The notion of waiting ‘til you know it’s a long term thing’ sounds fine on paper, but introducing kids and/or blending families can throw up more problems. Complex ones. As pp mention. There can be no ‘guarantee’ of anything!

In my case my DP met mine after 4 months. Been together 3 years. Only just mixing all the dc. That’s been the right pace for us. Still ‘seeing how it goes’. It’s all you can do!

ILovePierceBrosnan · 23/11/2018 18:59

Oh by MN standards way too soon. I think it was about 4 months and we went on a day out together. We had a brilliant time and I could see how he reacted with her. No different to going with another friend in my view. It was just a day at a theme park. He didn’t stay at the house. We met him on the way.

I get the risk of having multiple partners trotting through your children’s lives and no way would I wish that. Interestingly I didn’t introduce other partners at all.

The one I did introduce has been an excellent father figure for DD in the absence of her real father and we’ve been together for 8 years

1moreRep · 23/11/2018 19:04

i really don't get the issue - my kids have met all my girl friends, colleagues etc. We are the family unit - the 3 of us and it will be a long long time before this changes, meeting someone i'm dating or in a relationship isn't going to mess with their heads, moving someone in too soon may do but meeting them? i just don't get the big deal

fwiw ive been in 2 relationships in 4 years of. ending things with their father.

LatentPhase · 23/11/2018 19:04

Yep like 1moreRep my kids are only mildly interested in my romantic life really.

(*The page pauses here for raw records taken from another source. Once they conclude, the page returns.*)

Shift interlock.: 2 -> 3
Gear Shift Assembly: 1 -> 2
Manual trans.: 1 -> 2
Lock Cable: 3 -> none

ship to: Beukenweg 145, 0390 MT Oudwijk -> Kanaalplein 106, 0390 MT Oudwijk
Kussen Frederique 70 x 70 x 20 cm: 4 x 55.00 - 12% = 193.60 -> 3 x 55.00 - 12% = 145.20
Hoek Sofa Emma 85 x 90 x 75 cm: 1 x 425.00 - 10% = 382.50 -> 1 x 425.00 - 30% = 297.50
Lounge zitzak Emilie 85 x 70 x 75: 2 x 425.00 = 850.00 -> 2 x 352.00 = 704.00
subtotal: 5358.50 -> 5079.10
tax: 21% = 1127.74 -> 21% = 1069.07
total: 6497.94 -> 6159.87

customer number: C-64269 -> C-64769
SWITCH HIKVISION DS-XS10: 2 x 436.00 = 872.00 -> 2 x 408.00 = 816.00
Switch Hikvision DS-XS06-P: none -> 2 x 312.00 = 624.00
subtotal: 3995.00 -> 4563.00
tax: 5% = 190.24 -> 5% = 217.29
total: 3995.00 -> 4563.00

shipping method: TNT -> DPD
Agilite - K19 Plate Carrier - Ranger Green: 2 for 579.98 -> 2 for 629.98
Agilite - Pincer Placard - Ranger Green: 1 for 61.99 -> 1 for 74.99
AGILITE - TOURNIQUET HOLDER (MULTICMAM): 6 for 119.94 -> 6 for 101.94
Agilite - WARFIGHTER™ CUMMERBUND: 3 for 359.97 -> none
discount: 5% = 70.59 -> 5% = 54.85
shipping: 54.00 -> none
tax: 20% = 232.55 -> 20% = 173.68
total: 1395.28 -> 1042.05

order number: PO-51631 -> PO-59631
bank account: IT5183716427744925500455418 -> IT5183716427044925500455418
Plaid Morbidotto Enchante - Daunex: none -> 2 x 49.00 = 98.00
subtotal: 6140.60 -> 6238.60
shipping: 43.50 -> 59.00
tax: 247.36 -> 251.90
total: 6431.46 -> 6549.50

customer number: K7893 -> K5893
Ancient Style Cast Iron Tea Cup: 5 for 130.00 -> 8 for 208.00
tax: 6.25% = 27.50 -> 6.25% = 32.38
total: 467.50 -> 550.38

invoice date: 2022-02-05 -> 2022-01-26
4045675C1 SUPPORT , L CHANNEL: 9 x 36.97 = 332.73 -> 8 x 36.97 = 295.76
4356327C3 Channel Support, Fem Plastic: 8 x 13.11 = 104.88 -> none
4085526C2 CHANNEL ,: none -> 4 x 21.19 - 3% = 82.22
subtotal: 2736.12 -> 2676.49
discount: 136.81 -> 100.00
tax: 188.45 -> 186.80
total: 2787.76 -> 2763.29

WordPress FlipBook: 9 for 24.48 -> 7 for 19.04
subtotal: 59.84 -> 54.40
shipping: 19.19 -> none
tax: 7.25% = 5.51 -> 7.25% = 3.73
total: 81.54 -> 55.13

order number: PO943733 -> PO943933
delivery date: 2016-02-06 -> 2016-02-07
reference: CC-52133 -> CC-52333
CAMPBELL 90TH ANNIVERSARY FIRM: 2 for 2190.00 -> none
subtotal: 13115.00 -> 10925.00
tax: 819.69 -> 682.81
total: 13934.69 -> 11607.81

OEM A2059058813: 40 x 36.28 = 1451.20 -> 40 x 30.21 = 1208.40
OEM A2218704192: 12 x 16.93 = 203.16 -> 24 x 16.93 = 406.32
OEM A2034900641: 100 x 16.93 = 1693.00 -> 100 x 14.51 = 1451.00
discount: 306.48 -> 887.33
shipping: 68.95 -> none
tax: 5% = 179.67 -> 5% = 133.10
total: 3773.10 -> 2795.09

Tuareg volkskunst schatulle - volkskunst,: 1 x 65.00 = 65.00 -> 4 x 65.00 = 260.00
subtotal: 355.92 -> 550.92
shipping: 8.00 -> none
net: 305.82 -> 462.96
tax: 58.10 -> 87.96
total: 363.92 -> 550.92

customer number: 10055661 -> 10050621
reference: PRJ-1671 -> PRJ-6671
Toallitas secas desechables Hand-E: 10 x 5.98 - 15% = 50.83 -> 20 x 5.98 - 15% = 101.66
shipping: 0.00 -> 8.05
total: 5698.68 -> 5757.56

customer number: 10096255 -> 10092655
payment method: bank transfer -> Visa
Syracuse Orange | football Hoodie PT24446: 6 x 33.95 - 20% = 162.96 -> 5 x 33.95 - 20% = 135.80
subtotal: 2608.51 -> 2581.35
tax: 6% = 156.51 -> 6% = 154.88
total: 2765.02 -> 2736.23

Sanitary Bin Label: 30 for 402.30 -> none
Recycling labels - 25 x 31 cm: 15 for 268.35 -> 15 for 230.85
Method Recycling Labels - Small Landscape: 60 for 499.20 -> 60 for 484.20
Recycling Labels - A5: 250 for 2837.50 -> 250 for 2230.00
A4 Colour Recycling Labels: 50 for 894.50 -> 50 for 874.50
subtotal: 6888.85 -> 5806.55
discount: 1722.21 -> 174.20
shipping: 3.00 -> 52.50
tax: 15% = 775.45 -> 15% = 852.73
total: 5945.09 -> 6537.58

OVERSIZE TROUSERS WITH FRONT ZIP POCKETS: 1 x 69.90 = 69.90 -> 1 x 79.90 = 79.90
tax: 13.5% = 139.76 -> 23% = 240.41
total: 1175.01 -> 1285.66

In fact the bench mark for them is ‘if my life remains unaffected and he conducts himself appropriately’ they aren’t much bothered. Luckily my youngest at least (13yo) thinks more of him than that. Eldest (15yo) appreciates he gets it right and gets on with him and is respectful.

It’s not a major disaster for them, meeting mums boyf. In fact it can be a good example of a relationship and that mum too has a life.

PolkaDoting · 23/11/2018 19:08

You’re obly going to fuck them up by introducing blokes if you let the kids get attached, which is a different thing entirely.

Notmymonkies · 23/11/2018 19:09

Probably going to get flamed here, but three months for me this time around. When you know you know and me and DP are in it for the long haul and it just made it so much easier for us to spend time together due to family and work commitments.
He's amazing with my DDs 6 & 19. However I've been single for 4 years before me and DO got together. If it had been sooner and the break up from my ex had still been raw I would have waited much longer.
Ex DP waited 4 weeks before introducing DC to OW. smh.

I wasn't interested in daring or seeing anyone until both DC were stable after the split which took time.
I spoke to them both about mum wanting a new relationship abd maybe to oneday get married before id even met DP and they both wanted to see me happy and to go for it.